The guerrilla art project — called “Toss” — is quasi-legal. The designers will not only watch to see if birds are attracted to the dangling houses (mostly made from salvaged urban trash), but also to see if city agencies will tear them down.

Lamb remembers when he got serious about birdhouses. “My best memory of it was laying in bed on a summer night in New Orleans, and being infuriated by mosquitoes. Buzzing in your ear. It drives you out of your mind,” he says.

After Hurricane Katrina, Mother Nature took over some of the urban infrastructure of New Orleans. Mosquitoes, always a problem in that tropical climate, became more even rampant.

“A bird in New Orleans, which is often touted as a big mosquito eater, is the purple martin,” said Clouse. “The purple martin is dependent on humans for habitation.”

Toward a more perfect union with nature

The birdhouses are a small addition to an ongoing conversation of how cities can co-opt nature to overcome urban problems, like using sidewalk trees and porous concrete to control stormwater, or transforming parts of New York City into wetlands to protect itself from hurricane flooding.

“In urban areas we are constantly renegotiating our relationships with other species. It’s usually fairly contentious — rats and mice and things like that,” said Lamb. “We’re trying to complicate that relationship a little bit and say there are ecological services they provide.”

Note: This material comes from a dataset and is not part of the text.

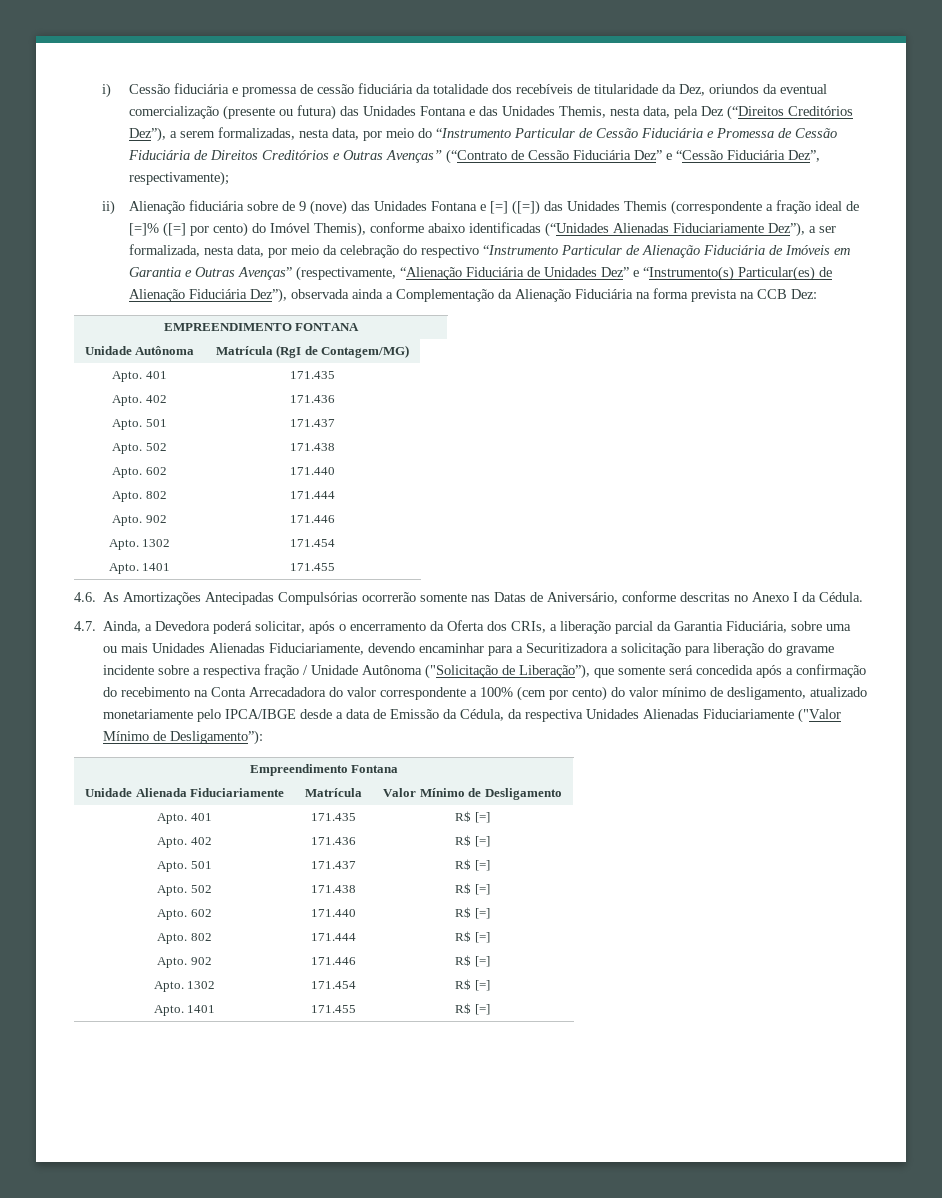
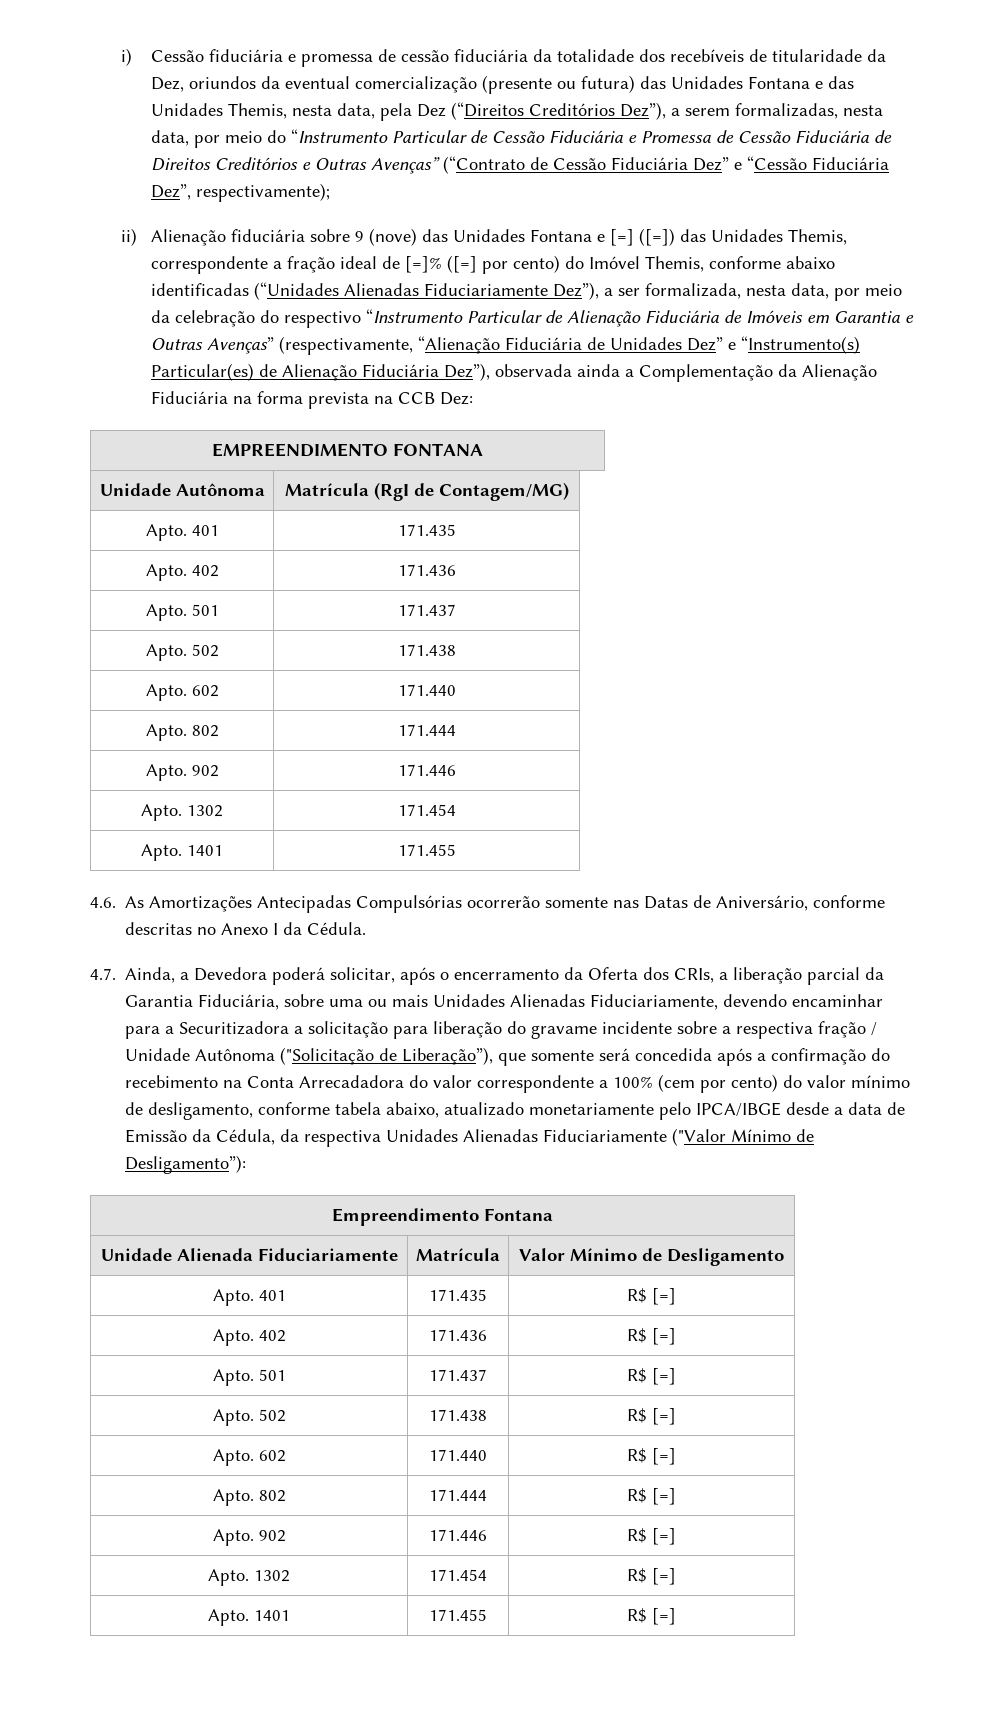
- ii) Alienação fiduciária sobre de 9 (nove) das Unidades Fontana e [=] ([=]) das Unidades Themis (correspondente a fração ideal de [=]% ([=] por cento) do Imóvel Themis), conforme abaixo identificadas (“Unidades Alienadas Fiduciariamente Dez”), a ser formalizada, nesta data, por meio da celebração do respectivo “Instrumento Particular de Alienação Fiduciária de Imóveis em Garantia e Outras Avenças” (respectivamente, “Alienação Fiduciária de Unidades Dez” e “Instrumento(s) Particular(es) de Alienação Fiduciária Dez”), observada ainda a Complementação da Alienação Fiduciária na forma prevista na CCB Dez:
+ ii) Alienação fiduciária sobre 9 (nove) das Unidades Fontana e [=] ([=]) das Unidades Themis, correspondente a fração ideal de [=]% ([=] por cento) do Imóvel Themis, conforme abaixo identificadas (“Unidades Alienadas Fiduciariamente Dez”), a ser formalizada, nesta data, por meio da celebração do respectivo “Instrumento Particular de Alienação Fiduciária de Imóveis em Garantia e Outras Avenças” (respectivamente, “Alienação Fiduciária de Unidades Dez” e “Instrumento(s) Particular(es) de Alienação Fiduciária Dez”), observada ainda a Complementação da Alienação Fiduciária na forma prevista na CCB Dez:
- 4.7. Ainda, a Devedora poderá solicitar, após o encerramento da Oferta dos CRIs, a liberação parcial da Garantia Fiduciária, sobre uma ou mais Unidades Alienadas Fiduciariamente, devendo encaminhar para a Securitizadora a solicitação para liberação do gravame incidente sobre a respectiva fração / Unidade Autônoma ("Solicitação de Liberação”), que somente será concedida após a confirmação do recebimento na Conta Arrecadadora do valor correspondente a 100% (cem por cento) do valor mínimo de desligamento, atualizado monetariamente pelo IPCA/IBGE desde a data de Emissão da Cédula, da respectiva Unidades Alienadas Fiduciariamente ("Valor Mínimo de Desligamento”):
+ 4.7. Ainda, a Devedora poderá solicitar, após o encerramento da Oferta dos CRIs, a liberação parcial da Garantia Fiduciária, sobre uma ou mais Unidades Alienadas Fiduciariamente, devendo encaminhar para a Securitizadora a solicitação para liberação do gravame incidente sobre a respectiva fração / Unidade Autônoma ("Solicitação de Liberação”), que somente será concedida após a confirmação do recebimento na Conta Arrecadadora do valor correspondente a 100% (cem por cento) do valor mínimo de desligamento, conforme tabela abaixo, atualizado monetariamente pelo IPCA/IBGE desde a data de Emissão da Cédula, da respectiva Unidades Alienadas Fiduciariamente ("Valor Mínimo de Desligamento”):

As anyone who has parked their car under a telephone wire popular with birds knows, nature is not always your friend. Even trees are suspicious ecological partners when they drop sticky ginkgo berries on the sidewalk in spring. The birdhouses are part of an effort by Lamb and Klouse to show that cities are part of a natural ecology; regardless of how much brick and mortar is propped up, birds happen.

“If we think harder about how we relate to them, it’s not just that they crap on my car or wake me up in the morning,” said Lamb. “Wouldn’t it be great if we didn’t have mosquitoes in our ear?”